Colère des agriculteurs : pourquoi Gabriel Attal relance le chantier des retraites agricoles
"Nous allons retravailler les propositions en cours" sur le sujet des retraites, a annoncé Gabriel Attal, jeudi 1er février, lors de sa nouvelle salve d'annonces destinées à répondre à la colère du monde agricole. Le Premier ministre n'a pas détaillé son propos, mais il fait référence à la proposition de loi du député LR Julien Dive, votée au Parlement en février 2023. Ce texte, promulgué par le président de la République dans la foulée, avait pour objectif de relever les retraites des agriculteurs non salariés, en calculant les pensions sur la base des 25 meilleures années d'activité, et non plus sur l'ensemble de leur carrière comme actuellement.
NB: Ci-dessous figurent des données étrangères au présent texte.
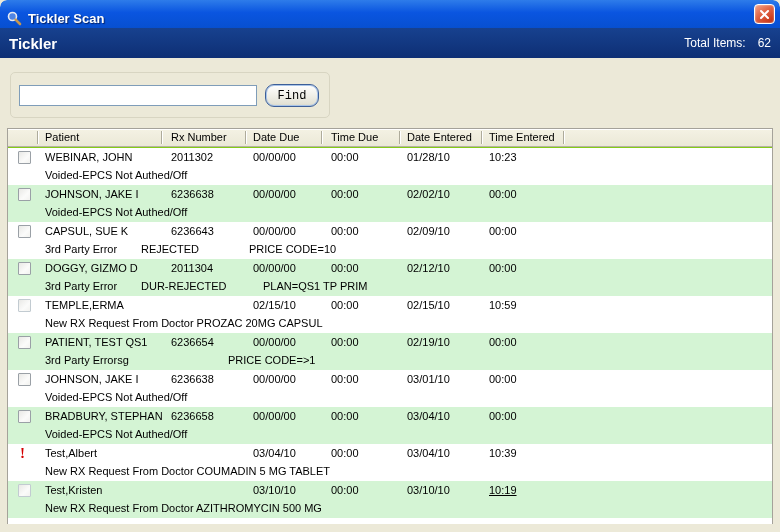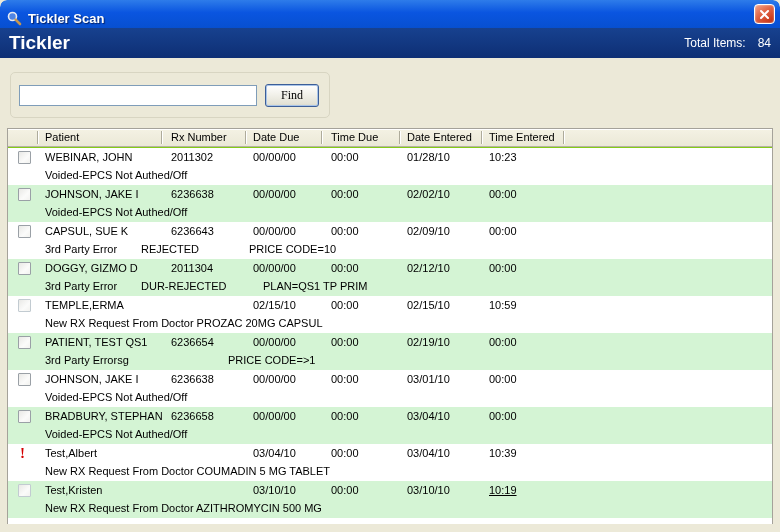--- a/index.html
+++ b/index.html
@@ -34,7 +34,7 @@
     background:linear-gradient(180deg, var(--band-top,#17418F), var(--band-bot,#0E2F74));
     display:flex; align-items:center; justify-content:space-between; padding:0 9px;
   }
-  .band-title { color:#fff; font-size:19px; font-weight:bold; }
+  .band-title { color:#fff; font-size:15px; font-weight:bold; }
   .band-total { color:#fff; font-size:12px; display:flex; align-items:center; }
   .band-total .val { margin-left:12px; }
 

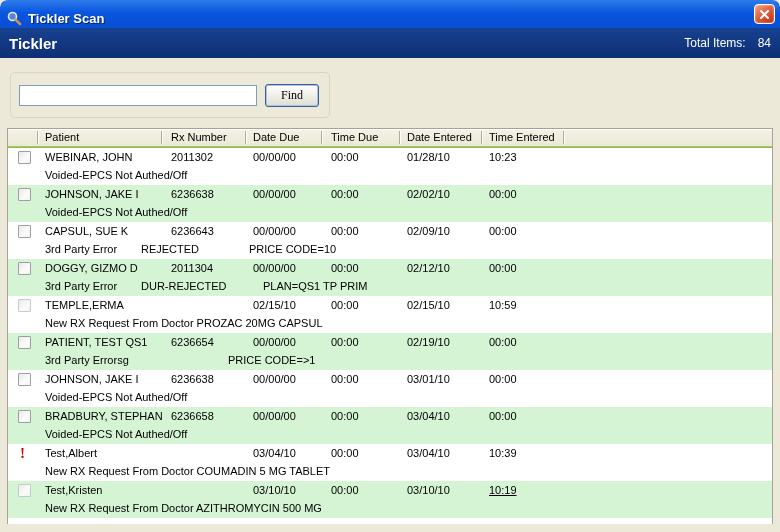--- a/index.html
+++ b/index.html
@@ -114,7 +114,7 @@
     <span class="band-title">Tickler</span>
     <span class="band-total">
       <span>Total Items:</span>
-      <span class="val">84</span>
+      <span class="val">62</span>
     </span>
   </div>
 

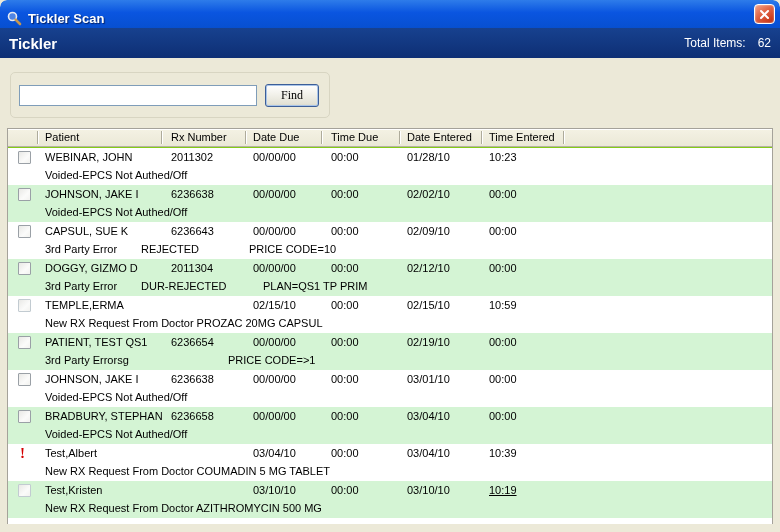--- a/index.html
+++ b/index.html
@@ -50,11 +50,11 @@
   }
   .find-btn {
     position:absolute; left:254px; top:11px; width:54px; height:23px;
-    border:1px solid #3C5E98; border-radius:3px;
+    border:1px solid #3C5E98; border-radius:9px;
     background:linear-gradient(180deg,#FFFFFF 0%,#F2F1EA 45%,#E2E1D5 90%,#D5D4C6 100%);
     box-shadow:inset 0 0 0 1px #A9C4E8;
     font-size:12px; color:#000; cursor:pointer;
-    font-family:Liberation Serif, serif;
+    font-family:Liberation Mono, monospace;
   }
 
   

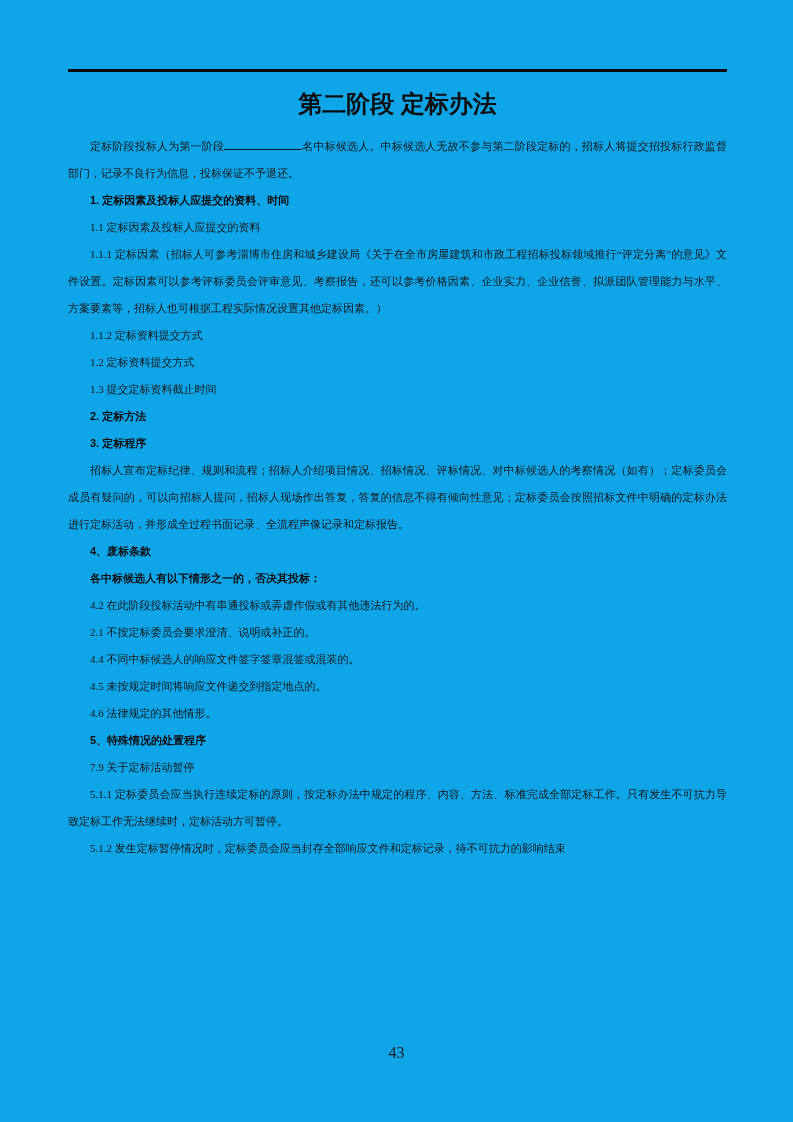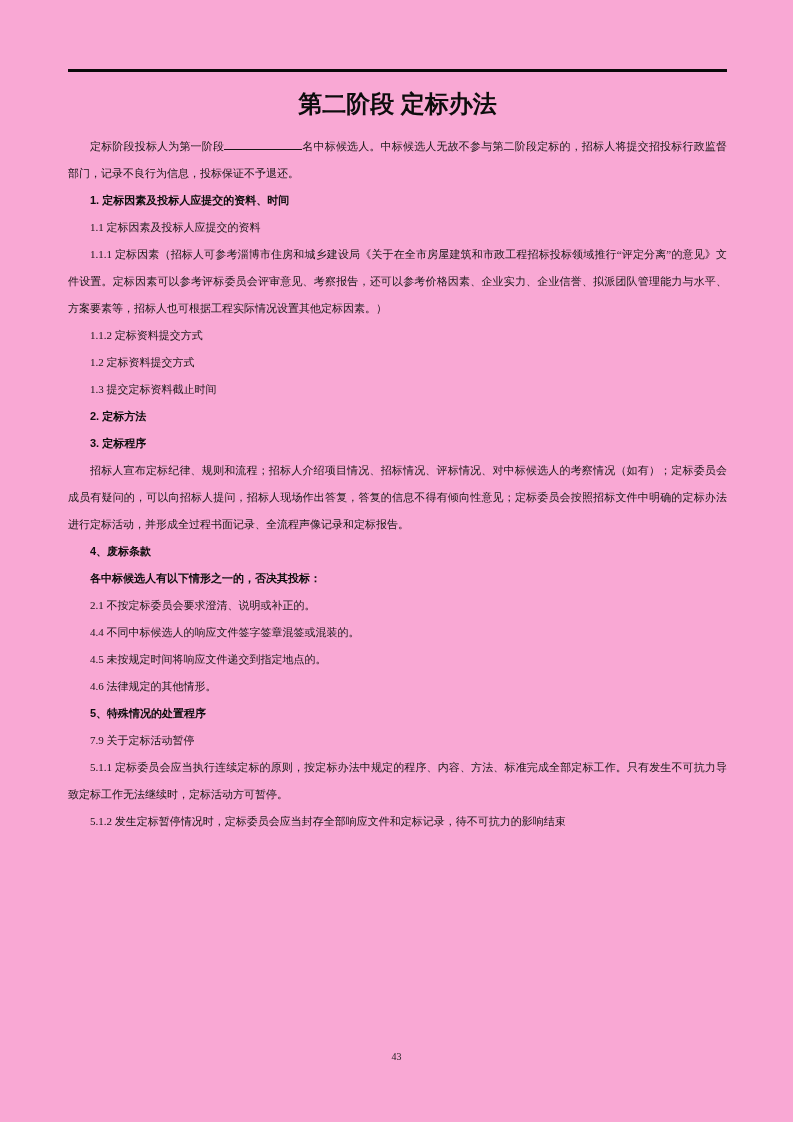--- a/index.html
+++ b/index.html
@@ -11,7 +11,7 @@
     position: relative;
     width: 793px;
     height: 1122px;
-    background: #f9a8d4;
+    background: #0ea5e9;
     overflow: hidden;
     color: #161616;
   }

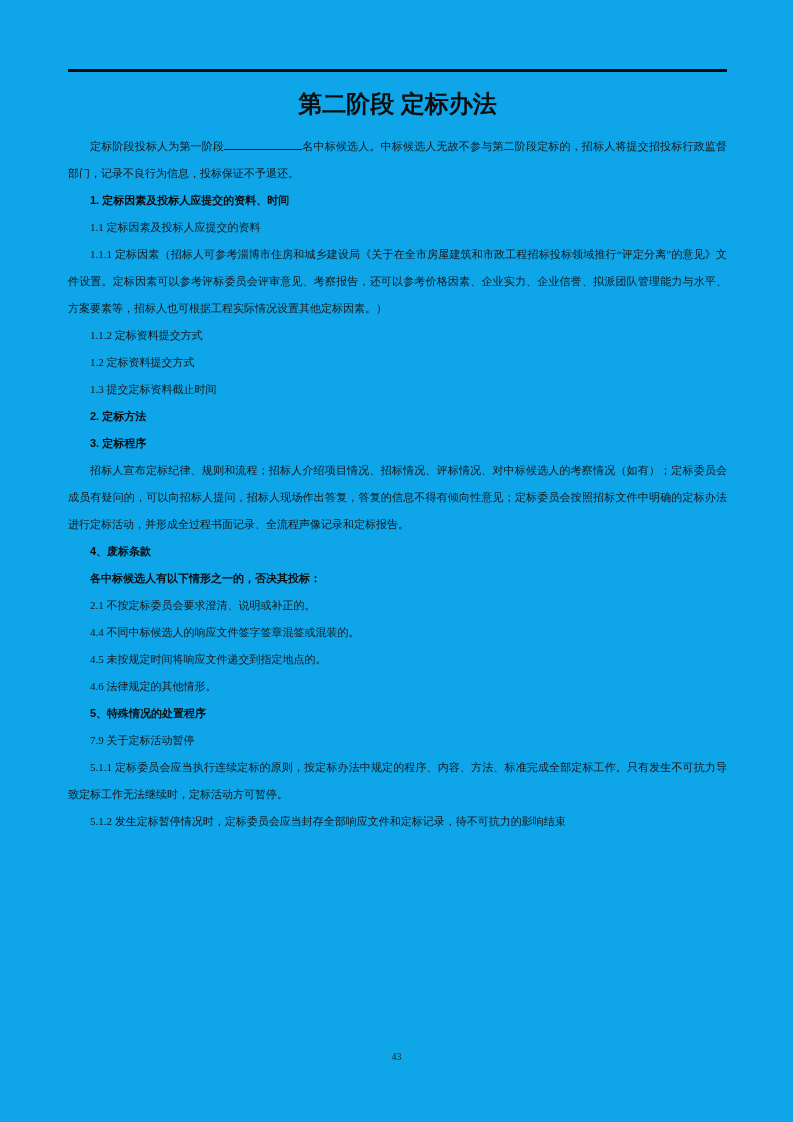--- a/index.html
+++ b/index.html
@@ -89,6 +89,7 @@
         <p class="para">招标人宣布定标纪律、规则和流程；招标人介绍项目情况、招标情况、评标情况、对中标候选人的考察情况（如有）；定标委员会成员有疑问的，可以向招标人提问，招标人现场作出答复，答复的信息不得有倾向性意见；定标委员会按照招标文件中明确的定标办法进行定标活动，并形成全过程书面记录、全流程声像记录和定标报告。</p>
         <p class="para heading">4、废标条款</p>
         <p class="para heading">各中标候选人有以下情形之一的，否决其投标：</p>
+        <p class="para">4.2 在此阶段投标活动中有串通投标或弄虚作假或有其他违法行为的。</p>
         <p class="para">2.1 不按定标委员会要求澄清、说明或补正的。</p>
         <p class="para">4.4 不同中标候选人的响应文件签字签章混签或混装的。</p>
         <p class="para">4.5 未按规定时间将响应文件递交到指定地点的。</p>

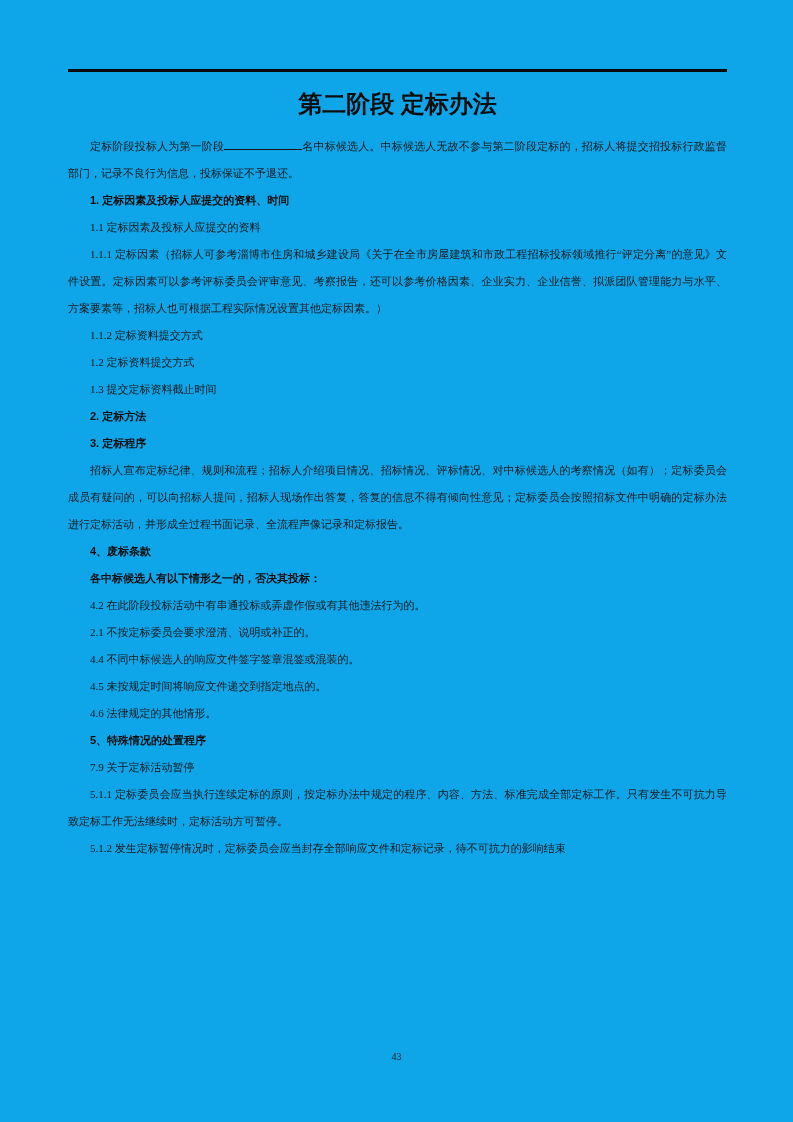--- a/index.html
+++ b/index.html
@@ -60,7 +60,7 @@
     right: 0;
     text-align: center;
     font-family: "Liberation Serif", "DejaVu Serif", serif;
-    font-size: 10px;
+    font-size: 16px;
     color: #222222;
   }
 </style>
Les pensions de retraite des agriculteurs sont en effet faibles. En 2022, la pension moyenne pour un agriculteur non salarié avec une carrière complète était de 864 euros brut mensuels, selon la Mutualité sociale agricole (MSA). Le texte du député Julien Dive était donc particulièrement attendu. "Les retraites agricoles sont les plus faibles de tous les secteurs d’activité économique", soulignait encore le patron de la FNSEA, Arnaud Rousseau, le 22 janvier sur France Inter. Mais la loi, qui doit entrer en vigueur à partir de 2026, est toujours en attente de décrets d'application.
Un calcul qui crée des "perdants"
Pour quelle raison Gabriel Attal souhaite-t-il donc revenir sur une loi votée il y a un an, plutôt que d'accélérer sa mise en œuvre ? La loi prévoyait la remise au Parlement d'un rapport "dans un délai de trois mois", pour préciser les modalités d'application de ce nouveau calcul des retraites. Seulement voilà : un an plus tard, le rapport n'a toujours pas été rendu public. "Il y a eu une réforme, (...) mais un an après, on attend toujours un rapport gouvernemental sur ce sujet", s'est agacé Arnaud Rousseau sur France Inter.
Il y a une bonne raison à ce retard. Comme l'a révélé le site Politico lundi, le rapport de l'administration s'est révélé peu encourageant. Consulté par franceinfo, ce document étudie divers scénarios d'application pour la réforme, car le système de retraite agricole "est complexe avec, notamment, un fonctionnement différent avant et après 1992", explique Julien Dive à franceinfo. "Il faut donc reconstruire les carrières et, pour cela, il faut établir un scénario de calcul."
Le rapport donne ainsi sa préférence à l'une des hypothèses étudiées, censée être la plus favorable pour les agriculteurs. Mais même dans ce scénario, le document admet que la réforme fera des "perdants", notamment les travailleurs ayant les carrières les plus courtes, ceux qui liquideraient leur retraite avec décote et les "quintiles inférieurs", c'est-à-dire les plus modestes. Dès lors, le gouvernement avait peu intérêt à communiquer sur ce rapport, en pleine colère du monde agricole. "Le timing n'aurait pas été bien choisi", reconnaît sobrement un conseiller ministériel.
Un rapport "non conforme à l'esprit de la loi"
Faut-il comprendre que la loi votée en février 2023 était une fausse bonne idée ? "Non, l'administration a privilégié des scénarios moins-disants pour tuer ma loi", estime Julien Dive. "Il y a plusieurs possibilités de calcul, mais les services du ministère n'ont pas tout étudié. Et ceux qu'ils décrivent créent des perdants", raille l'élu de l'Aisne. "C'est donc non conforme à l'esprit de la loi. Avec la Mutualité sociale agricole et la FNSEA, nous avons expliqué qu'il y avait un autre mode de calcul qui ne fait pas de perdants et qui nécessite un effort de l'Etat."
Que faire alors des conclusions de ce rapport ? "Avec la déclaration de Gabriel Attal de jeudi, le rapport peut déjà être jeté puisqu'on repart d'une feuille blanche", estime Julien Dive. "On rouvre le champ des négociations et des discussions avec la MSA, les parlementaires et les syndicats agricoles", confirme l'entourage du ministre de l'Agriculture, Marc Fesneau. Julien Dive doit d'ailleurs rencontrer Gabriel Attal dès la semaine prochaine pour évoquer le dossier et défendre sa position. "Soit c'est le politique qui choisit, soit c'est l'administration, mais c'est l'heure des choix", prévient-il.